June 20, 2012

Stratford Hall in Westmoreland County


I visited Stratford Hall in Virginia, museum and birthplace of Robert E. Lee.  A room in the basement had quite a lot of equipment and supplies for interpreting textile production.  They don't allow photography inside without authorization so I'll give you a list of what I remember seeing.  You can see a picture of the room if you go the website, navigate to the ground floor plan, and click on the spinning and weaving room.  There was both modern and old equipment, and from the description of their programs it sounds like the staff uses the items to let children and grandparents learn to spin wool.  

There was a small modern loom sort of like a Baby Wolf though I don't know what exact make and model it was.  There was a large horizontal loom with two heddles that looked quite a bit older and not as massive as similar looms in museums usually are.  The website describes that loom as nineteenth century.  

There was a great wheel with extra-long maidens that held something like a tiny accelerator head, of a shape that wasn't quite what I expected an accelerator head to look like.  The drive band did not go around it.  Judging by the size of the wheel and the design along with the likelihood of an antique great wheel being in use in Virginia during the American civil war then preserved and donated, I would guess that the great wheel is also nineteenth century.  But that's a guess.  

What else?  Bottles of powdered dye stuffs, including fustic, and a basket of skeins dyed with natural dyes that the docent went through for us.  Flax hackles and a flax break that I didn't recognize at first because it lacked legs.  Weaving shuttles, a crude spindle, baskets of wool and cotton and flax, a Saxony spinning wheel, things everywhere you looked.

Outside in the kitchen garden there were specimens of dye plants.  Bedstraw is to the left.



In the garden next to the reconstructed slave quarters, there was a patch of flax as tall as my waist.



While waiting for the house tour to start, I spun a little wool on my drop spindle.  I overheard someone a little ways apart say to whoever she was with, "drop spindle."  Somebody recognized the tool and what I was doing, which surprised and pleased me.  I got to talk briefly with her during the tour.  She said she got poisonous green when dyeing with indigo and over-dyeing with osage orange.

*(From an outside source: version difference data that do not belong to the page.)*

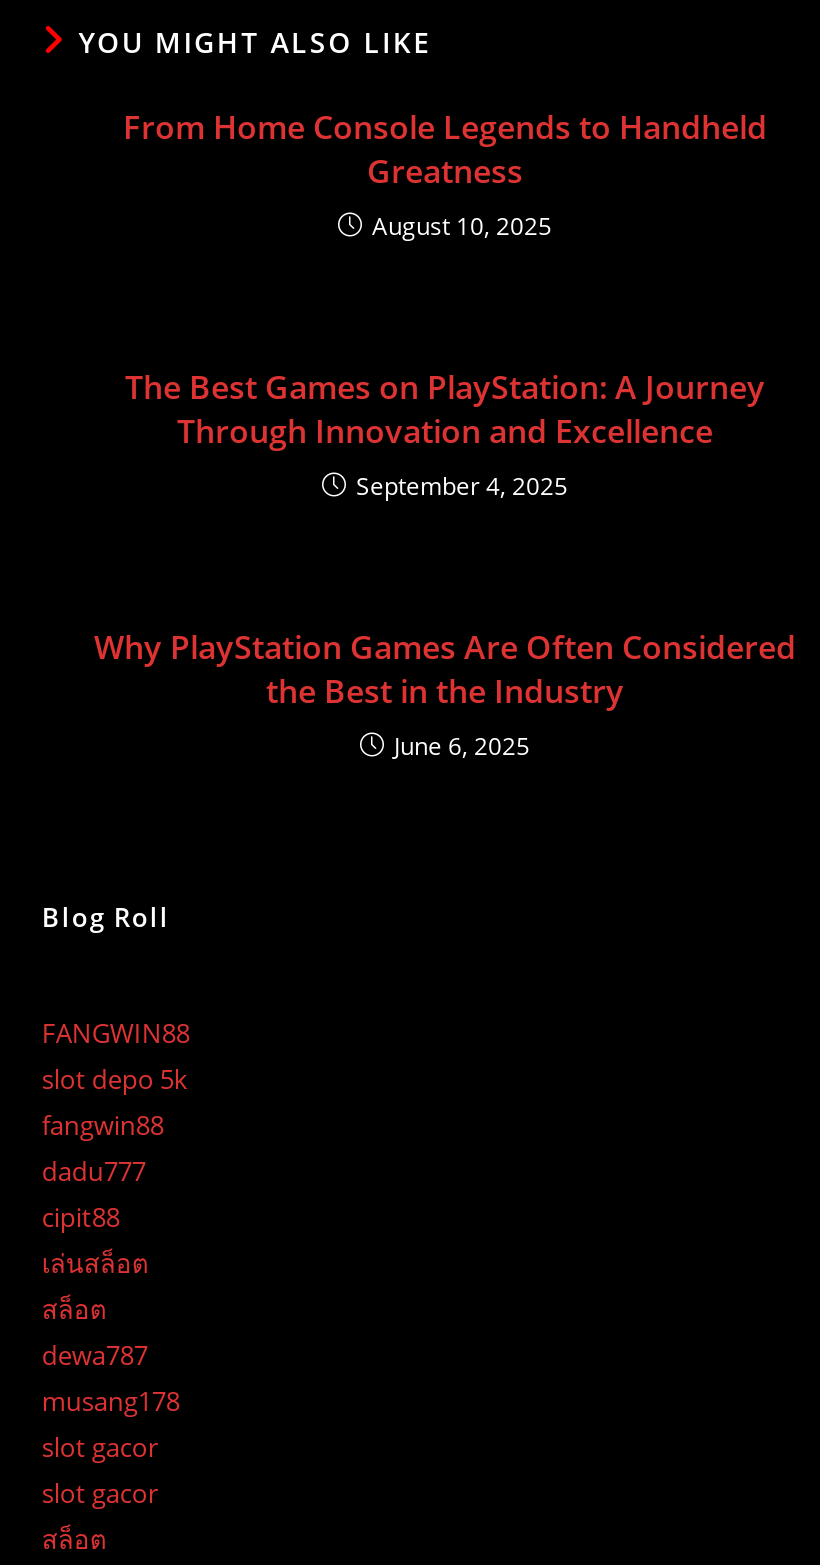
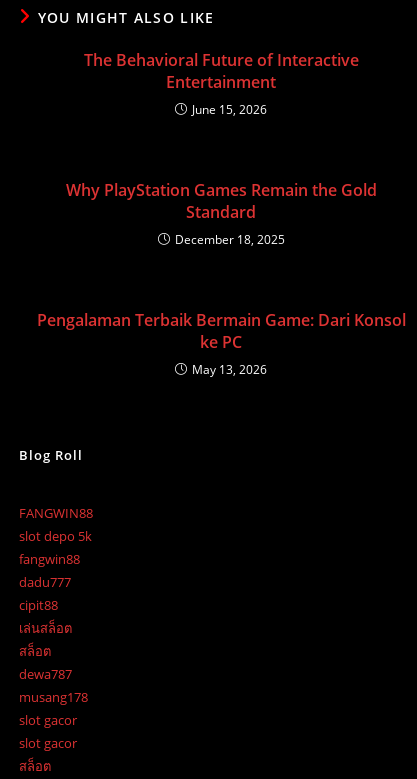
- From Home Console Legends to Handheld
- Greatness
- August 10, 2025
+ The Behavioral Future of Interactive
+ Entertainment
+ June 15, 2026

- The Best Games on PlayStation: A Journey
- Through Innovation and Excellence
- September 4, 2025
+ Why PlayStation Games Remain the Gold
+ Standard
+ December 18, 2025

- Why PlayStation Games Are Often Considered
- the Best in the Industry
- June 6, 2025
+ Pengalaman Terbaik Bermain Game: Dari Konsol
+ ke PC
+ May 13, 2026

Daniel Defoe's Moll Flanders has the main character leave England and wind up in the same county in which this museum is located, Westmoreland county.  It's an Augustan novel and so reflects one of the time periods that this museum interprets, a time before the use of fossil fuels for production of goods.  Mostly what I remember from reading that novel (besides Moll's dysfunctional personal relationships) is the inventory of her layette, the importance placed on every article of clothing and bit of cloth when preparing for childbirth.